### Assignment
Only certain lines below are wanted: those starting at the line containing "(for CP/M formats)" and ending at the line containing "loader automatic conversion", both included, each retyped exactly.

--------------------------------

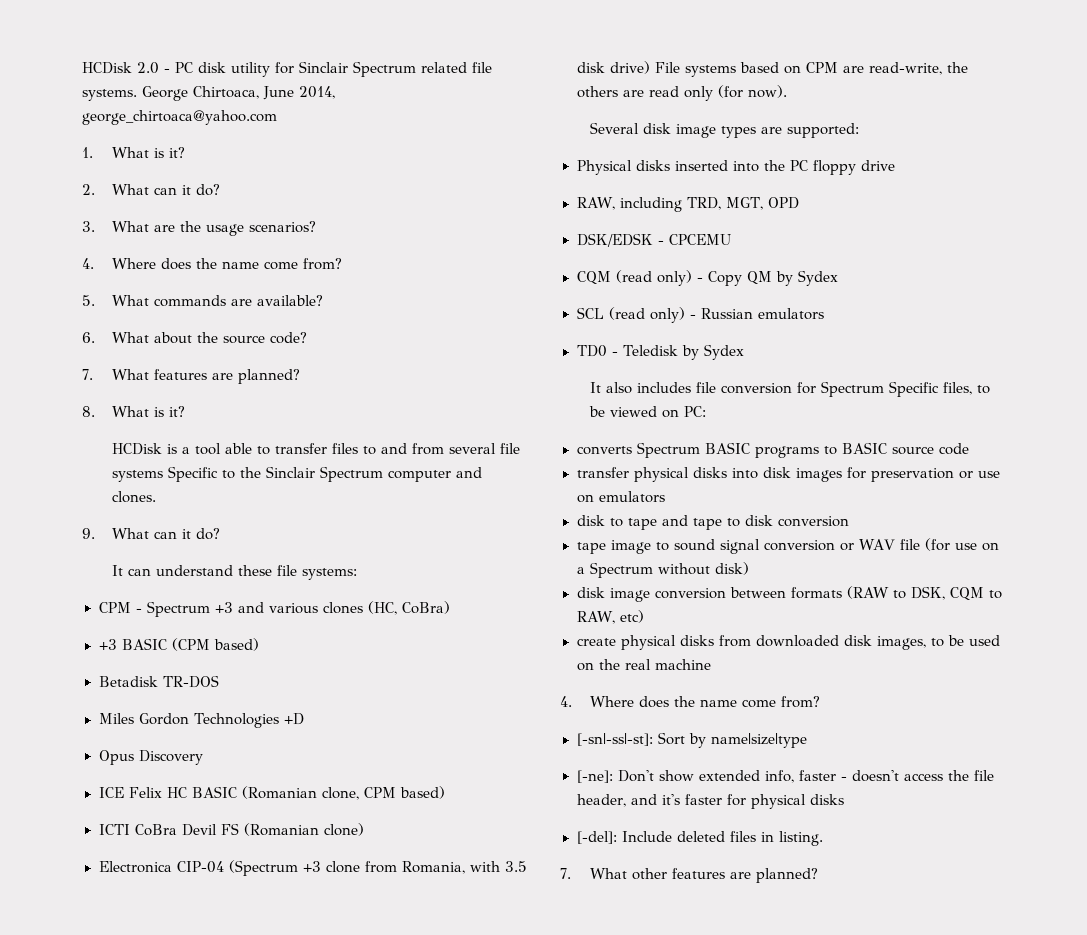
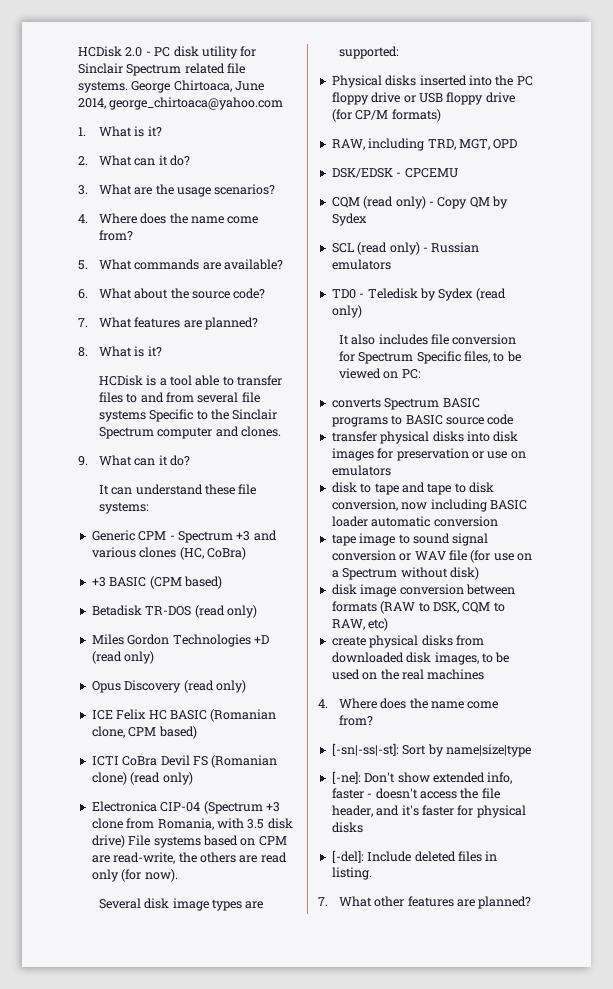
- CPM - Spectrum +3 and various clones (HC, CoBra)
+ Generic CPM - Spectrum +3 and various clones (HC, CoBra)
- Betadisk TR-DOS
+ Betadisk TR-DOS (read only)
- Miles Gordon Technologies +D
+ Miles Gordon Technologies +D (read only)
- Opus Discovery
+ Opus Discovery (read only)
- ICTI CoBra Devil FS (Romanian clone)
+ ICTI CoBra Devil FS (Romanian clone) (read only)
- Physical disks inserted into the PC floppy drive
+ Physical disks inserted into the PC floppy drive or USB floppy drive (for CP/M formats)
- TD0 - Teledisk by Sydex
+ TD0 - Teledisk by Sydex (read only)
- disk to tape and tape to disk conversion
+ disk to tape and tape to disk conversion, now including BASIC loader automatic conversion
- create physical disks from downloaded disk images, to be used on the real machine
+ create physical disks from downloaded disk images, to be used on the real machines

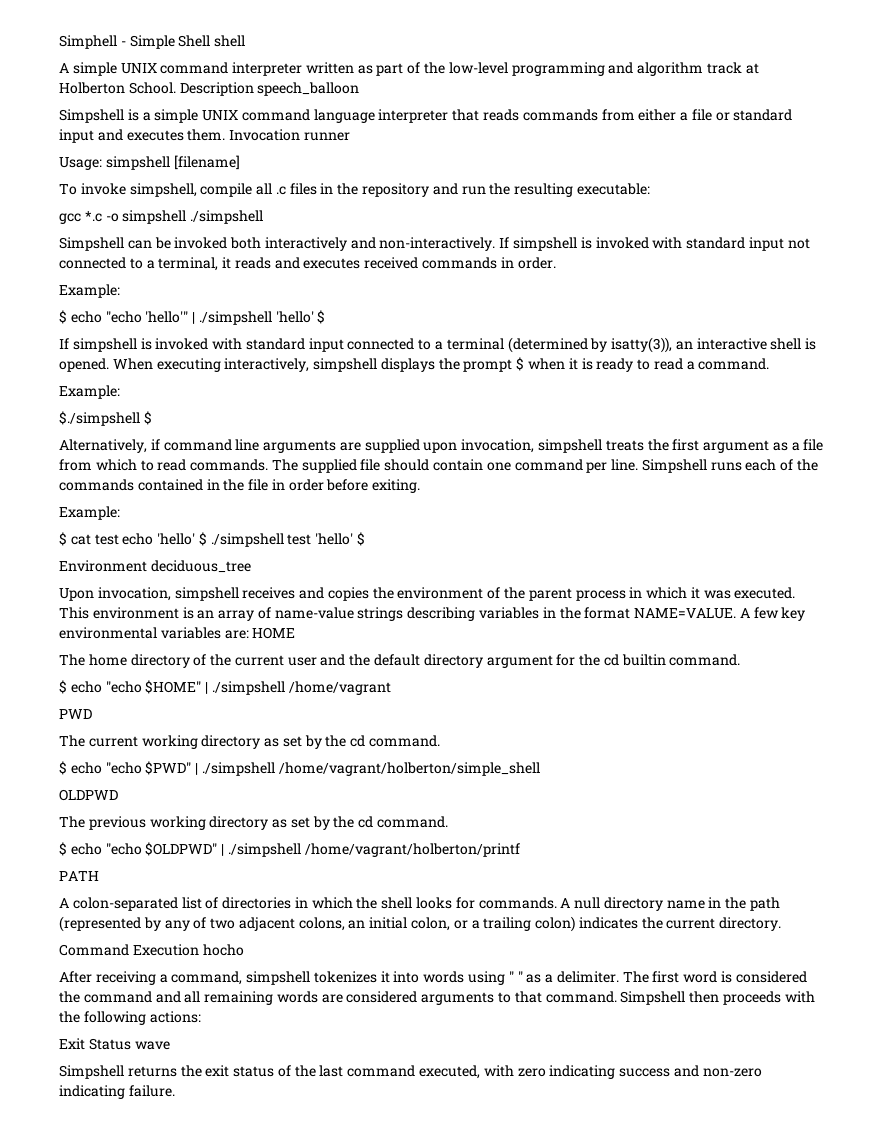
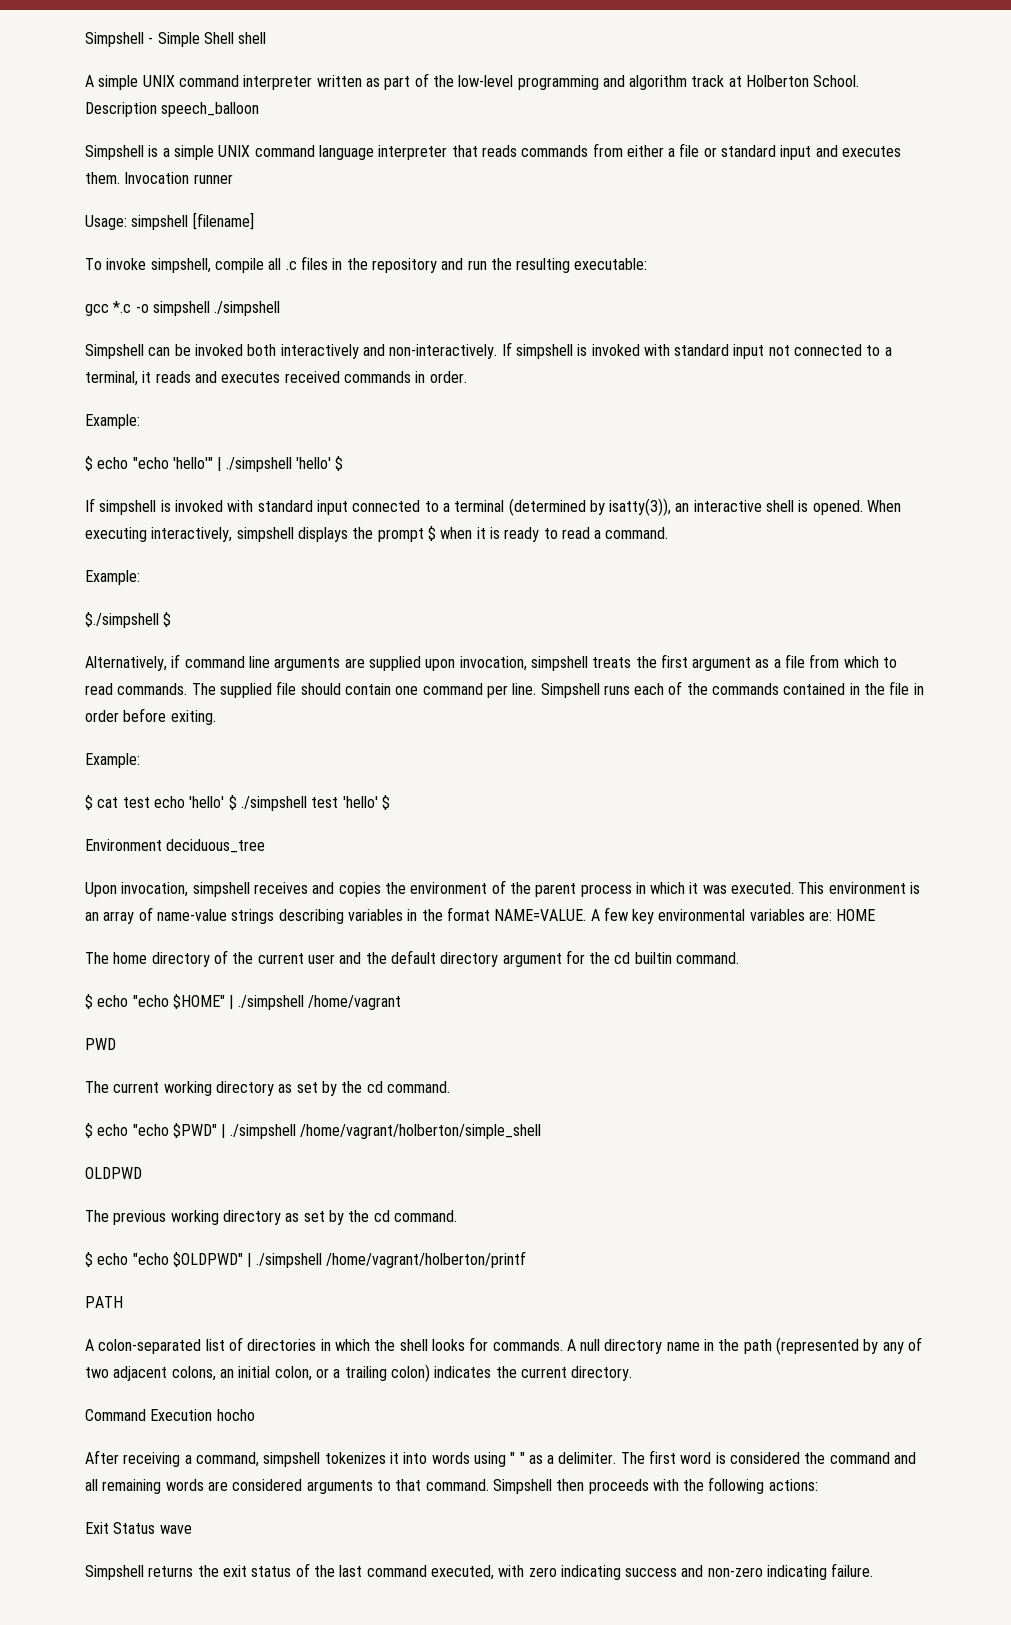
- Simphell - Simple Shell shell
+ Simpshell - Simple Shell shell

--------------------------------

### Written answer
+ Physical disks inserted into the PC floppy drive or USB floppy drive (for CP/M formats)
- TD0 - Teledisk by Sydex
+ TD0 - Teledisk by Sydex (read only)
- disk to tape and tape to disk conversion
+ disk to tape and tape to disk conversion, now including BASIC loader automatic conversion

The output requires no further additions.